Mission Brown – Brute Force & Ignorance | Album Review

Mission Brown – Brute Force & Ignorance

Self-Produced

www.missionbrownband.com

CD: 10 Songs, 37 Minutes

Styles: “Trainwreck Hillbilly Blues,” Guitar Monster Blues

Greetings from the land down under, the continental embodiment of summer: blazing sun, burning sand, crowd-packed surf and rugged turf. Over all, the spirit of everything wild. That’s the vibe Melbourne’s Mission Brown band brings to their third studio album, Brute Force & Ignorance. Featuring eight original songs and two covers (John Lee Hooker’s “Bottle Up and Go” and “Wolf Like Me” by TV on the Radio), it allows all-caps GUITAR to blast past the music’s other fine qualities (lyrics, vocals, and complementary instrumentation). Is this a bug or a feature? You decide. This three-piece ensemble has plenty of enthusiasm and a bit too much power, like a tablespoon of XXX Calypso Hot Sauce on your favorite grilled meat. At an outdoor festival or barbecue, it’s perfect, but for chilling indoors, you’ll want mellower tunes.

According to their press page, here’s their short bio: “Three-piece cigar box guitar band Mission Brown dishing up juke-joint style live shows across Melbourne town and beyond. Slide guitar, incessant beat and raucous vocals deal with drinking and other hillbilly-ish doings that all add up to a sh*t-kicking barrel of fun. Channeling the past but with a sound of their own.” Here’s their very short bio: “St. Kilda’s Mission Brown are a ‘trainwreck’ hillbilly blues band that will get your feet moving and your beer arm swinging.” True, but yours truly recommends putting down one’s beer before swinging one’s arm.

The band consists of Max Maxey on vocals, guitars, GBG’s and percussion; Gus Kelly on drums, guitars, banjo, CBG’s, vocals and percussion, and James Crosland on bass, guitars, vocals and percussion.

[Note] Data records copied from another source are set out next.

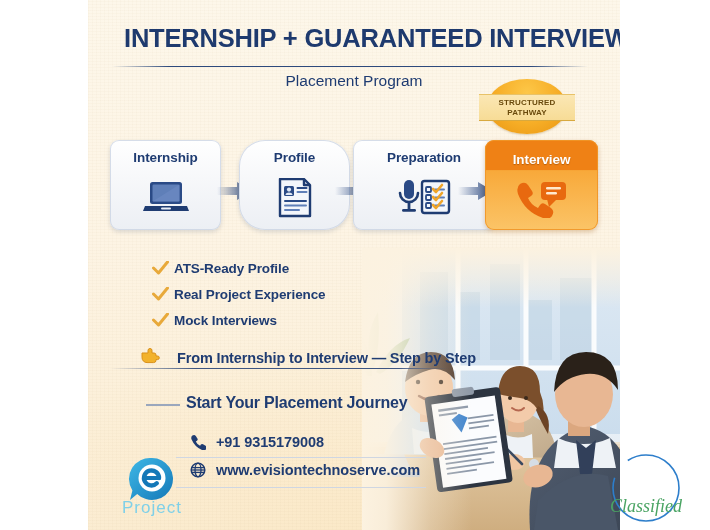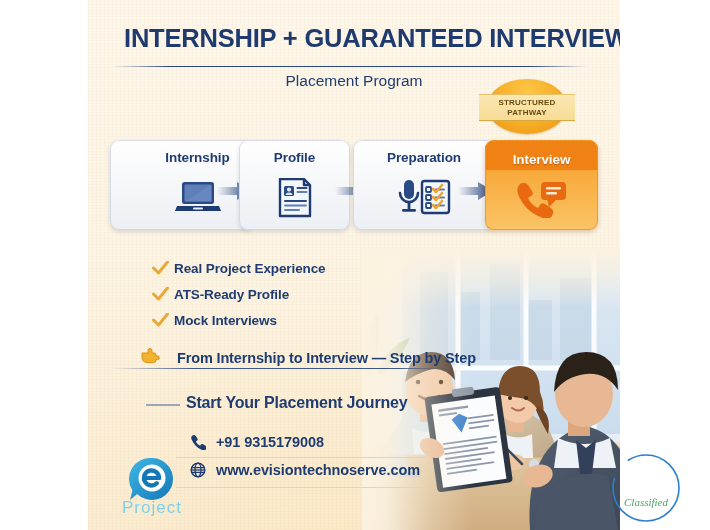--- a/index.html
+++ b/index.html
@@ -62,22 +62,22 @@
   .card{
     position:absolute;top:0;width:111px;height:90px;border-radius:9px;
     background:linear-gradient(180deg,#ffffff 0%,#f7f8fa 42%,#eceff4 100%);
     box-shadow:0 2px 4px rgba(40,60,100,.16),0 0 0 1px rgba(200,210,225,.75) inset;
     display:flex;flex-direction:column;align-items:center;
   }
   .card .c-label{
     margin-top:10px;color:#1f3c72;font-size:13.5px;font-weight:bold;letter-spacing:-.1px;
   }
   .card .c-icon{flex:1;display:flex;align-items:center;justify-content:center;width:100%;}
-  .card.c1{left:0;padding-left:32px;}
-  .card.c2{left:129px;}
+  .card.c1{left:0;}
+  .card.c2{left:129px;border-radius:26px;}
   .card.c3{left:243px;width:142px;}
   .card.c4{
     left:375px;width:113px;
     background:linear-gradient(180deg,#ef8115 0%,#ef8115 33%,#f8a93a 34%,#fbc467 100%);
     box-shadow:0 2px 5px rgba(150,80,0,.30),0 0 0 1px rgba(240,150,40,.9) inset;
   }
   .card.c4 .c-label{color:#ffffff;text-shadow:0 1px 1px rgba(120,60,0,.45);margin-top:12px;}
 
   .arrow{position:absolute;top:41px;width:36px;height:20px;}
   .arrow.a1{left:107px;}
@@ -121,21 +121,21 @@
     pointer-events:none;}
   .photo-fade-t{position:absolute;left:0;top:0;width:258px;height:60px;
     background:linear-gradient(180deg,#fcf2e0 0%,rgba(252,242,224,.5) 55%,rgba(252,242,224,0) 100%);
     pointer-events:none;}
 
   
   .admark{position:absolute;left:607px;top:452px;width:78px;height:72px;}
   .admark .ad-txt{position:absolute;left:0;top:14px;width:78px;text-align:center;
     color:#1557b5;font-family:"Liberation Serif",serif;font-size:30px;font-weight:bold;letter-spacing:1px;}
   .admark .cl-txt{position:absolute;left:0;top:44px;width:78px;text-align:center;
-    color:#4aa463;font-family:"Liberation Serif",serif;font-style:italic;font-size:11px;}
+    color:#4aa463;font-family:"Liberation Serif",serif;font-style:italic;font-size:18px;}
 </style>
 </head>
 <body>
 
 <div id="stage">
   <div id="creative">
 
     <div class="title">INTERNSHIP + GUARANTEED INTERVIEW</div>
     <div class="title-rule"></div>
     <div class="subtitle">Placement Program</div>
@@ -374,29 +374,29 @@
       <div class="photo-fade-t"></div>
     </div>
 
     <div class="bullets">
       <div class="bullet">
         <span class="chk">
           <svg width="17" height="14" viewBox="0 0 17 14">
               <path d="M1.5 7 l5 5 9 -11" fill="none" stroke="#e8a93a" stroke-width="3" stroke-linecap="round" stroke-linejoin="round"></path>
             </svg>
         </span>
-        <span class="btxt">Real Project Experience</span>
+        <span class="btxt">ATS-Ready Profile</span>
       </div>
       <div class="bullet">
         <span class="chk">
           <svg width="17" height="14" viewBox="0 0 17 14">
               <path d="M1.5 7 l5 5 9 -11" fill="none" stroke="#e8a93a" stroke-width="3" stroke-linecap="round" stroke-linejoin="round"></path>
             </svg>
         </span>
-        <span class="btxt">ATS-Ready Profile</span>
+        <span class="btxt">Real Project Experience</span>
       </div>
       <div class="bullet">
         <span class="chk">
           <svg width="17" height="14" viewBox="0 0 17 14">
               <path d="M1.5 7 l5 5 9 -11" fill="none" stroke="#e8a93a" stroke-width="3" stroke-linecap="round" stroke-linejoin="round"></path>
             </svg>
         </span>
         <span class="btxt">Mock Interviews</span>
       </div>
     </div>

Mission Brown begins its third studio release with a bang-up rendition of “Bottle Up and Go,” paying homage to one of blues’ most hallowed icons. The other cover, “Wolf Like Me,” a rollicking, nearly psychedelic experience, makes up the tail end. In the middle are solid songs such as “Boring Life” (a redundancy in this time of COVID), “Expectations” featuring blues banjo and the growling gravitas of hopes unfulfilled, and “Complain,” which can apply to multiple people at once: partners, bosses, doubters, critics. These three aim to silence them all.

Is this CD your cup of tea? Brute Force & Ignorance is more like a keg of beer. It’s big, bold and guitar-intoxicating.